**Assignment:**
Which lines in the records below contain the word "span"? Copy each one out.

Stored records
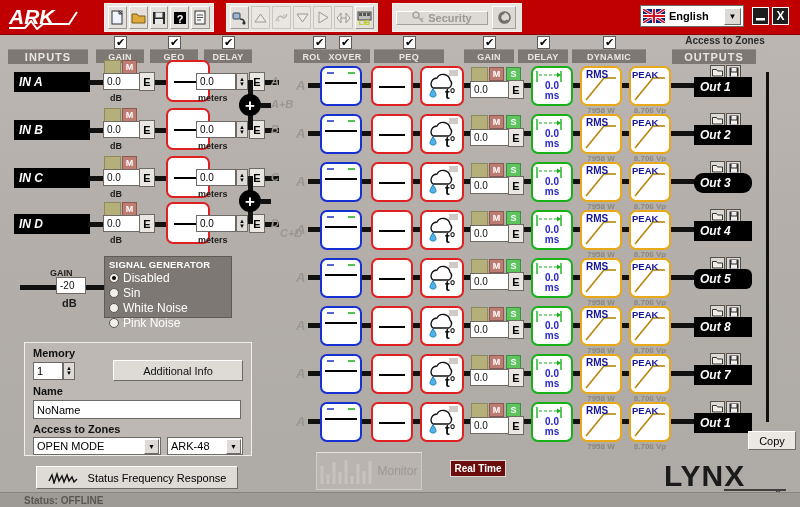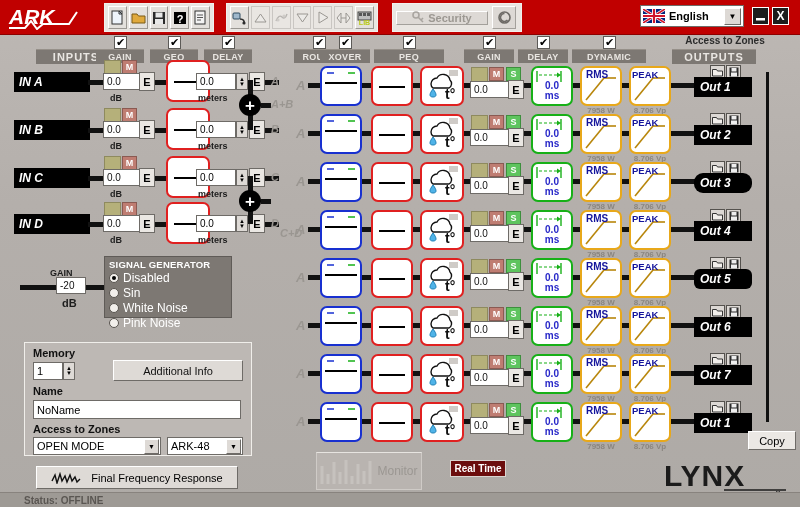--- a/index.html
+++ b/index.html
@@ -328,21 +328,21 @@
     </div>
     <div class="wbtn" id="btn-min">
       <svg width="9" height="9">
           <rect x="0" y="6" width="9" height="2.5" fill="#fff"></rect>
         </svg>
     </div>
     <div class="wbtn" id="btn-close">X</div>
   </div>
 
   <div id="headers">
-      <div class="hdrlbl big" style="left: 8px; width: 80px; margin-left: 28px;">INPUTS</div>
+      <div class="hdrlbl big" style="left: 8px; width: 80px;">INPUTS</div>
       <div class="hdrchk" style="left: 114px;">✔</div>
       <div class="hdrlbl" style="left: 96px; width: 48px;">GAIN</div>
       <div class="hdrchk" style="left: 168px;">✔</div>
       <div class="hdrlbl" style="left: 150px; width: 48px;">GEQ</div>
       <div class="hdrchk" style="left: 222px;">✔</div>
       <div class="hdrlbl" style="left: 204px; width: 48px;">DELAY</div>
       <div class="hdrchk" style="left: 313px;">✔</div>
       <div class="hdrlbl" style="left: 294px; width: 50px;">ROUTE</div>
       <div class="hdrchk" style="left: 339px;">✔</div>
       <div class="hdrlbl" style="left: 320px; width: 50px;">XOVER</div>
@@ -873,21 +873,21 @@
           </svg>
         </span>
         <span class="oicn">
           <svg width="10" height="10">
             <rect x="0.5" y="0.5" width="9" height="9" fill="#2b2b2b"></rect>
             <rect x="2.5" y="1" width="5" height="3.5" fill="#eee"></rect>
             <rect x="2" y="5.5" width="6" height="4" fill="#eee"></rect>
           </svg>
         </span>
       </div>
-      <div class="outlbl" style="left:694px; top:317px; width:58px;">Out 6</div>
+      <div class="outlbl" style="left:694px; top:317px; width:58px;">Out 8</div>
       <div class="aletter" style="left:296px; top:366px;">A</div>
       <div class="wire" style="left:308px; top:371px; width:14px;"></div>
       <div class="pbox blue" style="left:320px; top:354px; width:42px; height:40px;">
         <svg width="38" height="36" style="position:absolute;left:0;top:0">
           <line x1="5" y1="5" x2="12" y2="5" stroke="#1830d0" stroke-width="1.5"></line>
           <line x1="26" y1="5" x2="33" y2="5" stroke="#17b017" stroke-width="1.5"></line>
           <line x1="3" y1="15" x2="35" y2="15" stroke="#000" stroke-width="2"></line>
         </svg>
       </div>
       <div class="wire" style="left:362px; top:371px; width:10px;"></div>
@@ -1080,21 +1080,21 @@
     <div class="sel" style="left:142px; top:94px; width:76px; height:18px;">
       <span>ARK-48</span>
       <span class="selarrow">▼</span>
     </div>
   </div>
 
   <div class="ffrbtn">
     <svg width="34" height="12">
         <path d="M1 9 l3-6 2 8 3-9 2 7 3-5 2 6 3-7 2 6 3-4 2 5 3-3" stroke="#111" stroke-width="1.4" fill="none"></path>
       </svg>
-    <span>Final Frequency Response</span>
+    <span>Status Frequency Response</span>
   </div>
 
   <div class="monbtn">
     <svg width="52" height="26">
       <g stroke="#c6c2be" stroke-width="3" fill="none">
         <line x1="2" y1="26" x2="2" y2="8"></line>
           <line x1="8" y1="26" x2="8" y2="16"></line>
         <line x1="14" y1="26" x2="14" y2="4"></line>
           <line x1="20" y1="26" x2="20" y2="14"></line>
         <line x1="26" y1="26" x2="26" y2="2"></line>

**Your response:**
         </span>
         <span class="oicn">
         </span>
       <span>ARK-48</span>
       <span class="selarrow">▼</span>
-    <span>Final Frequency Response</span>
+    <span>Status Frequency Response</span>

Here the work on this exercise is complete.